立ち並ぶ建造物は基本的に木造で、可愛らしい山小屋のようなものが建っていたり、樹上にツリーハウスがあったり、木をくり抜いて造ってあったりと割とフリースタイルな感じ。
「結構広いんだね。正直、森の中にそのまんま住んでるんだと思ってた」
「大昔はそうだったけどね。とりあえず、ようこそ我らの家へ!気を楽にして寛いで!」
「お、お邪魔します。さっきの人結構物騒なこと言ってたけど大丈夫・・・?」
ビビり気味な社長はまたちょっと小さくなっていた。先輩は相変わらず青白い顔して黙りこくっている。
「大丈夫ですよ。さっきも言いましたがあなた方は族長が招待した客人です。ただ---」
「遅い!遅いぞ!」
ターミンが何か言いかけた時、聞き覚えのあるイラついた声が飛んできた。
「う、来た・・・」
思わず心の声が漏れた。異邦のモノを見ようと集まり出した野次馬を掻き分け、一際目立つおっかない女。彼女の声に社長と先輩もビクッとなっていた。
「エルク、そんなに慌てるような時間でもないだろう?まだ日の光もある。それに、初対面の2人はまだ君のことを知らないんだ。まずは挨拶からだよ。挨拶」
常識的なターミンに諭されたのも気に食わなかったのか、キッとターミン睨め付けて、ついでにこっちも睨んでくるエルク。不良かよ。
「私はエルク。深森のダークエルフ。ワピチの娘」
「あ・・・どうもジュンゾー・タチバナです。よろしくお願いします」
「・・・・・・・・・・えっ・・・ミナ・イサカです。よろしくお願いします」
2人ともド緊張しているのが伝わってくる自己紹介だ。
「フッ、ハルト1人に命運を預けて籠っていた腰抜け、か。まあいい、族長の判断だ。ハルトのもたらした獲物は確かに我が村の糧となった」
「エルク!失礼だぞ!申し訳ない。エルクはあまり外部の種族と接点がないのです。失礼を許して頂きたい」
「え、ああ。大丈夫・・・ですよ?」
単純に呆気に取られている社長が適当に返事を返す。まあ、エルクと初対面したらそうなりますよね・・・。
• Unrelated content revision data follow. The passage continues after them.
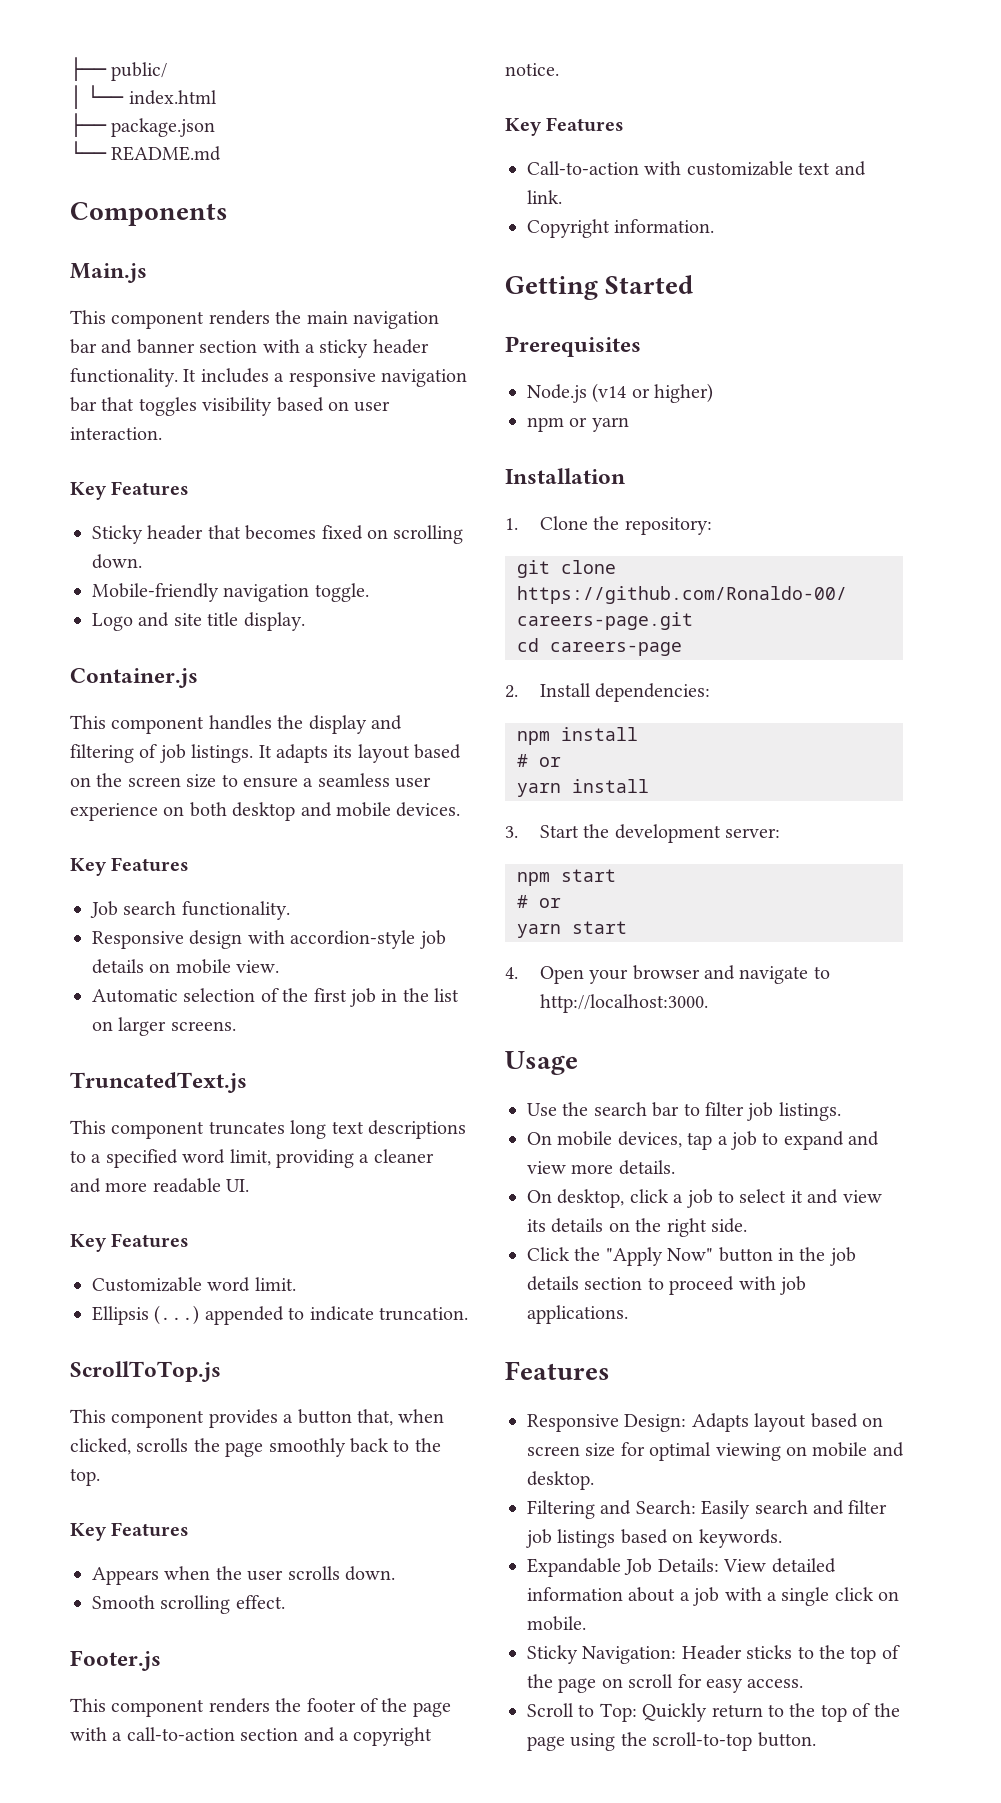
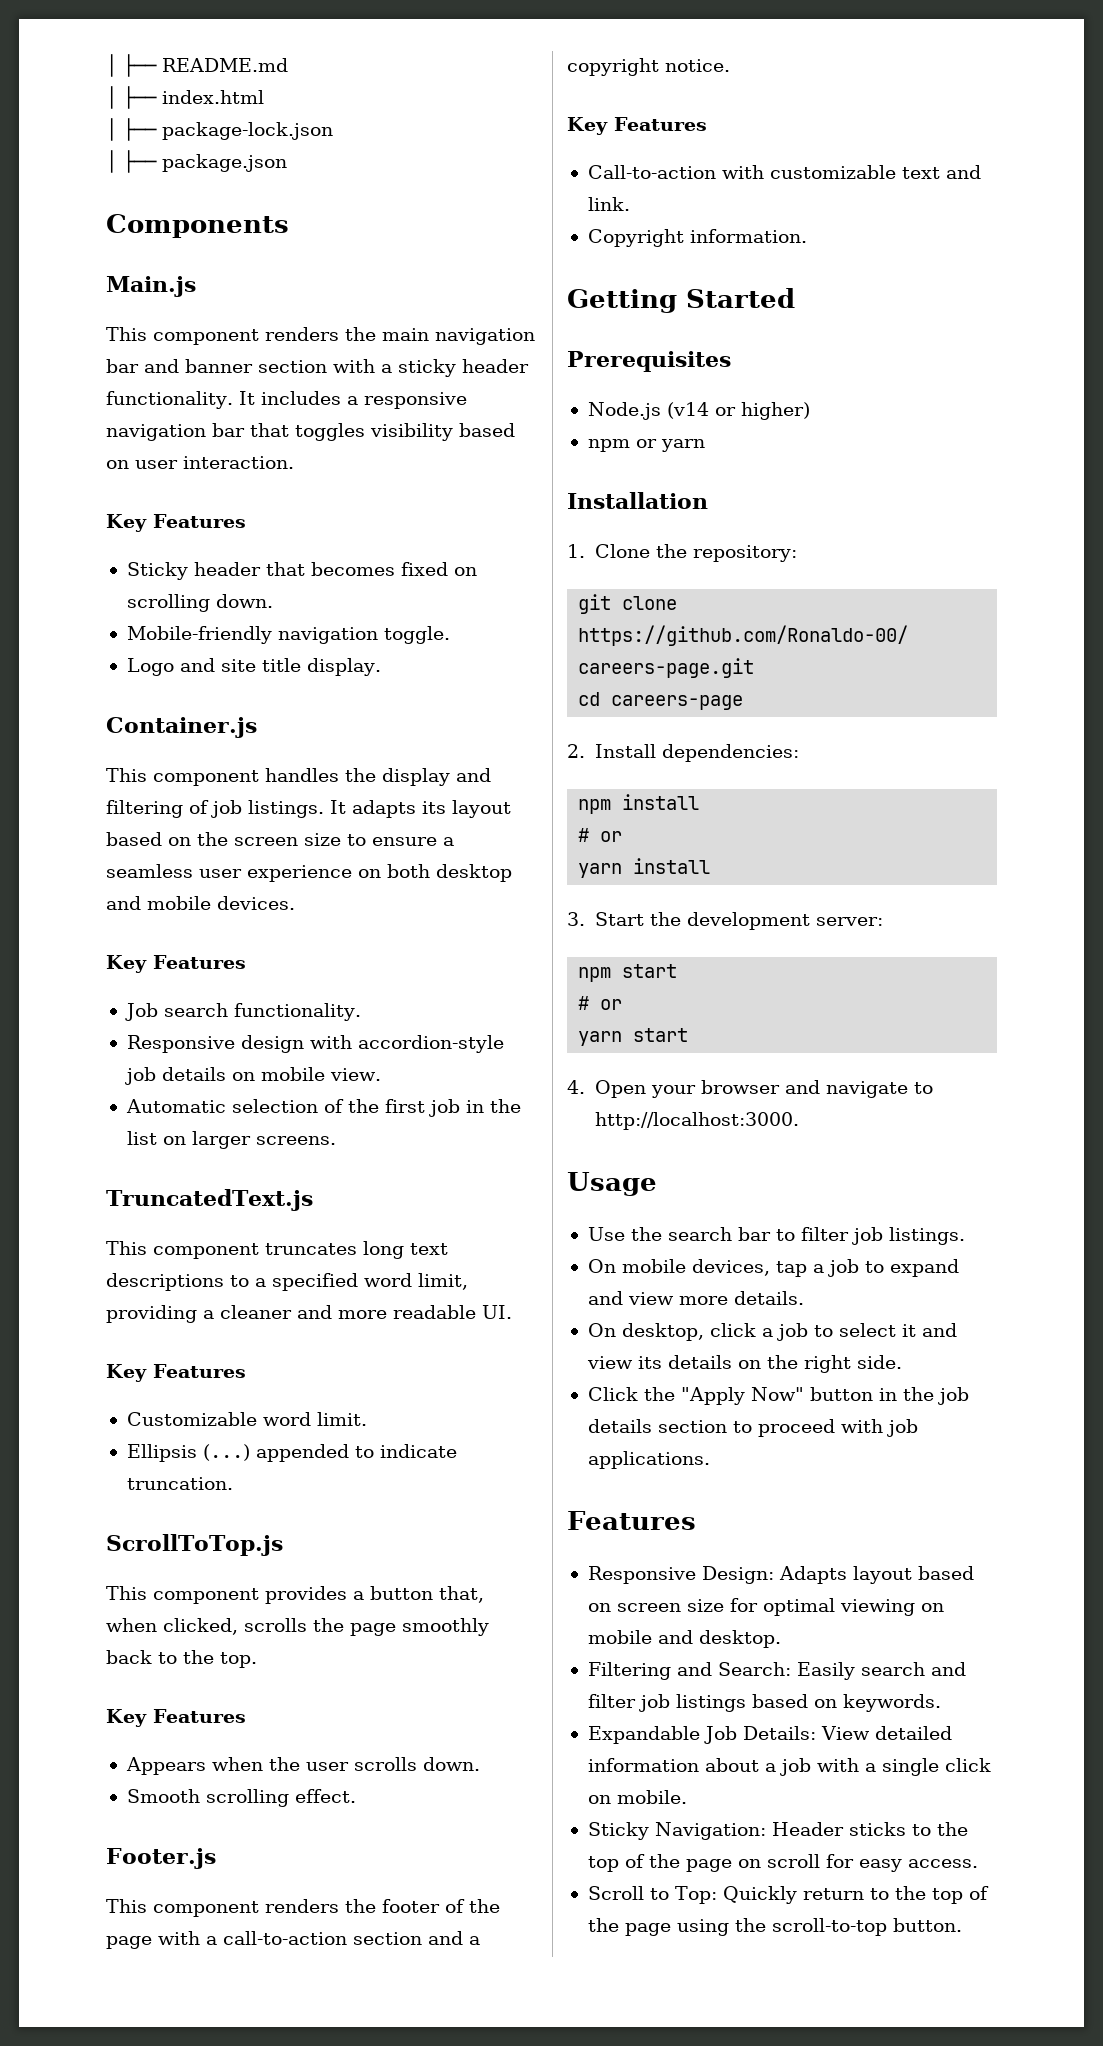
- ├── public/
- │ └── index.html
+ │ ├── README.md
+ │ ├── index.html
- ├── package.json
+ │ ├── package-lock.json
+ │ ├── package.json
- └── README.md

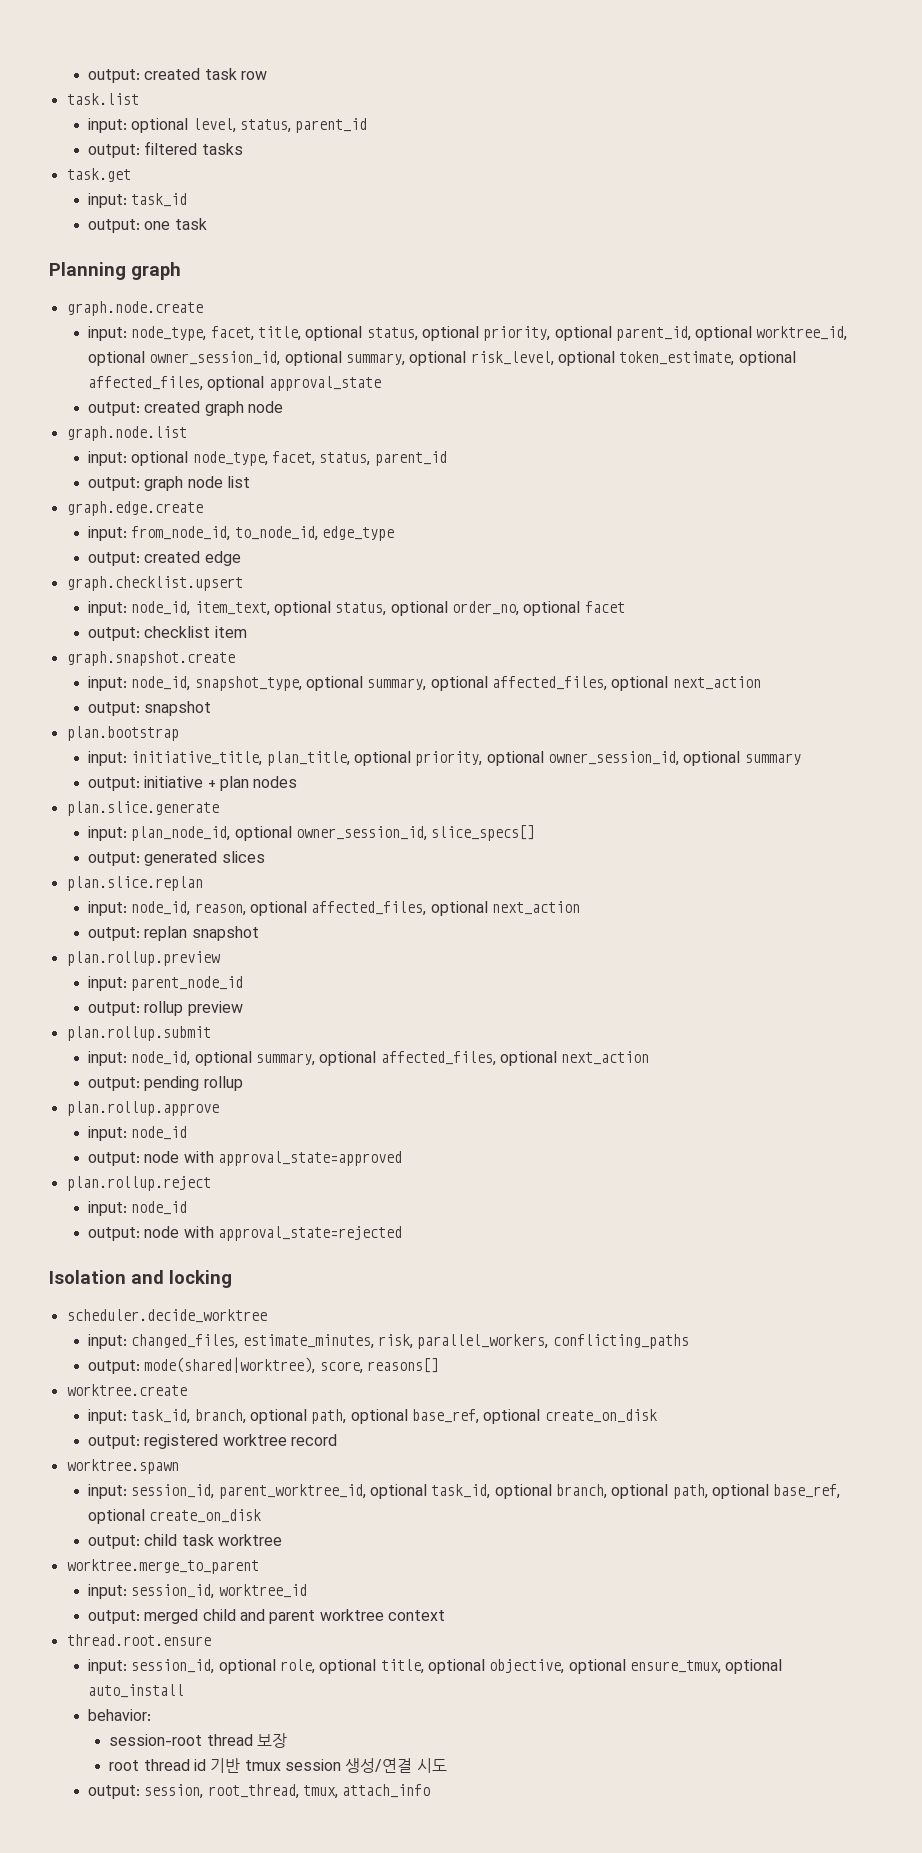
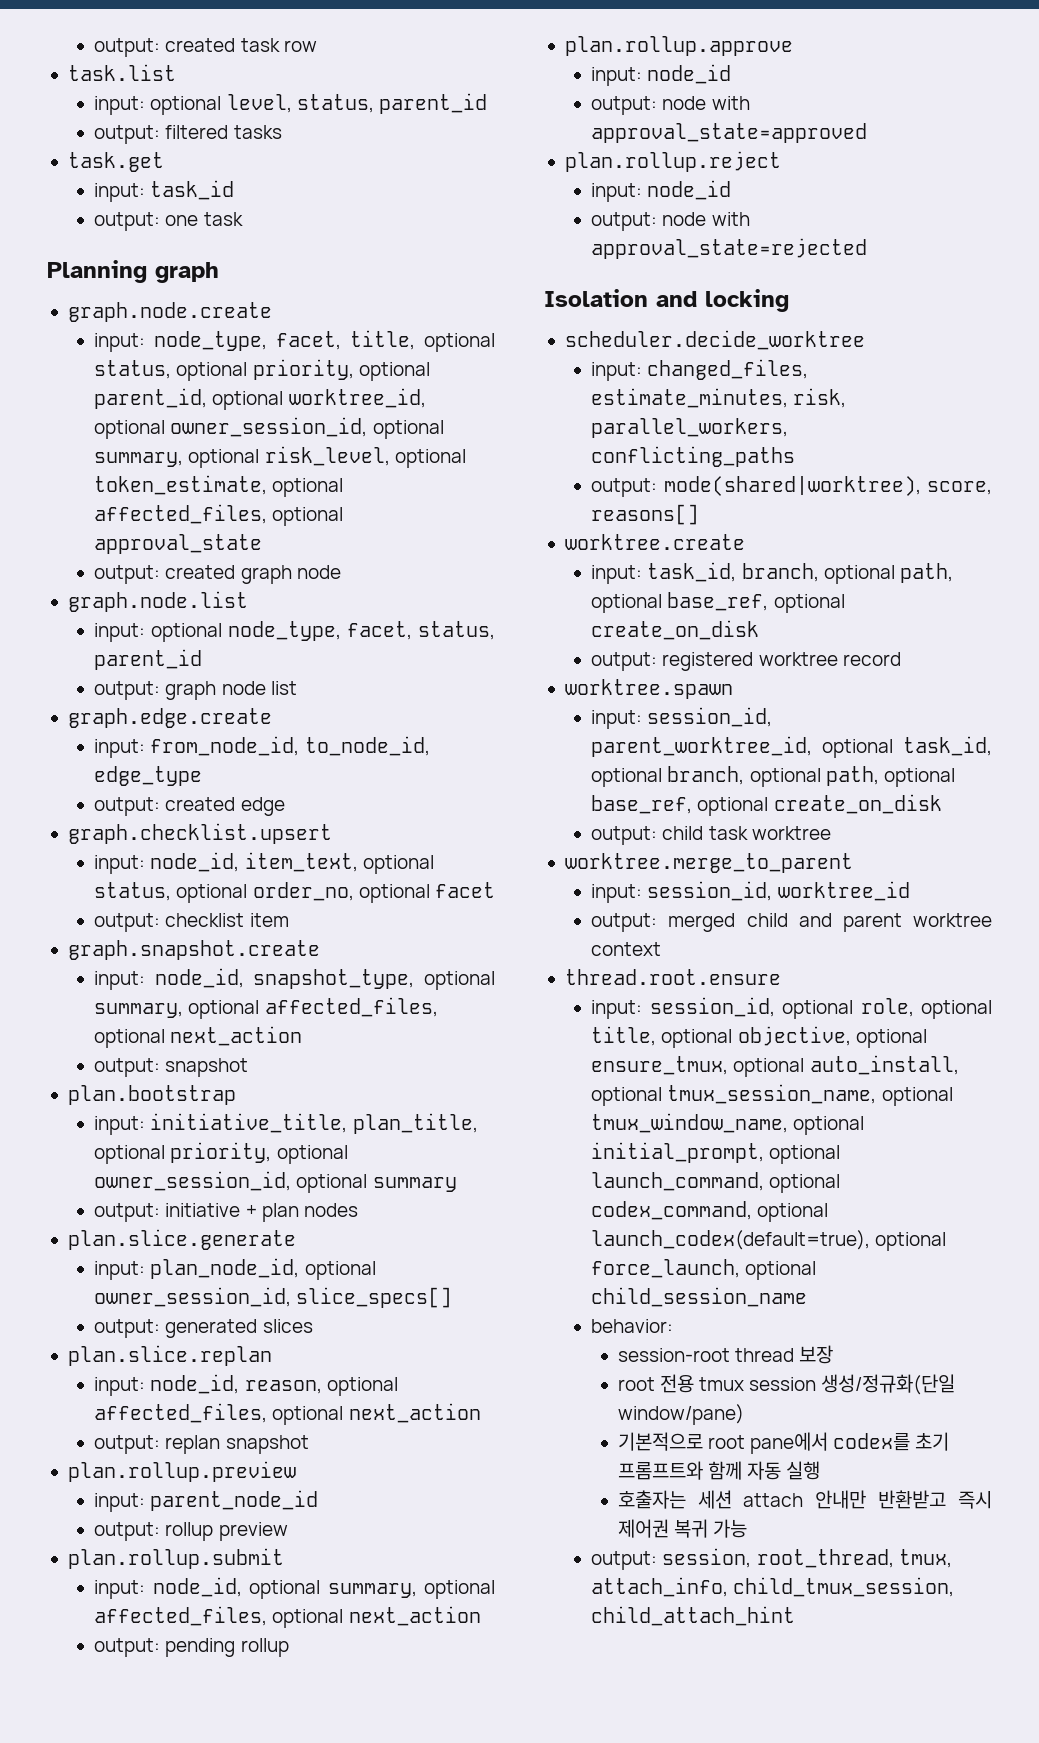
- input: session_id, optional role, optional title, optional objective, optional ensure_tmux, optional auto_install
+ input: session_id, optional role, optional title, optional objective, optional ensure_tmux, optional auto_install, optional tmux_session_name, optional tmux_window_name, optional initial_prompt, optional launch_command, optional codex_command, optional launch_codex(default=true), optional force_launch, optional child_session_name
- root thread id 기반 tmux session 생성/연결 시도
+ root 전용 tmux session 생성/정규화(단일 window/pane)
+ 기본적으로 root pane에서 codex를 초기 프롬프트와 함께 자동 실행
+ 호출자는 세션 attach 안내만 반환받고 즉시 제어권 복귀 가능
- output: session, root_thread, tmux, attach_info
+ output: session, root_thread, tmux, attach_info, child_tmux_session, child_attach_hint

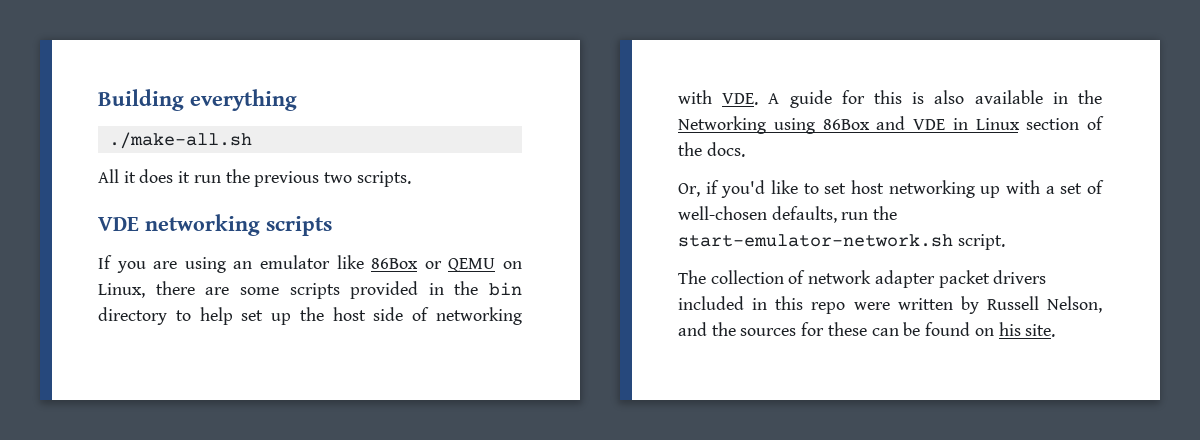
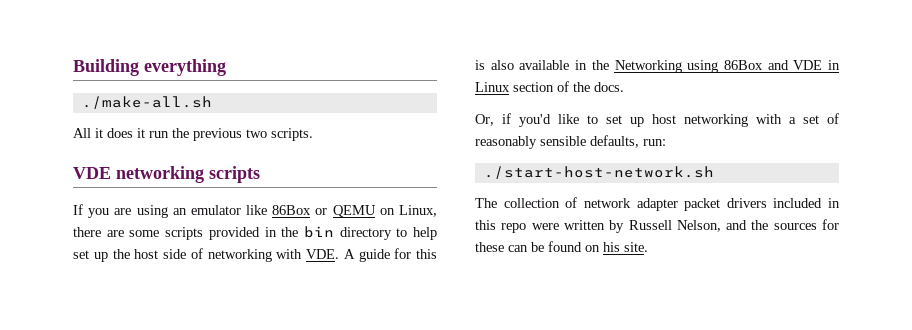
- Or, if you'd like to set host networking up with a set of well-chosen defaults, run the start-emulator-network.sh script.
+ Or, if you'd like to set up host networking with a set of reasonably sensible defaults, run:
+ ./start-host-network.sh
「はぁ・・・。とりあえず行きましょう皆さん。さあ、こちらです」
「はぐれずついて来い。余計なマネをしたら即刻殺す」
「僕が阻止しますので大丈夫です。安心してください」
昨日以上にバーサーカー状態のエルクと、それに比例して心労が積もっているであろうターミンに導かれ、ワラワラと集まり出した褐色白髪赤眼の野次馬達に見守られなが村の中を進んでいく。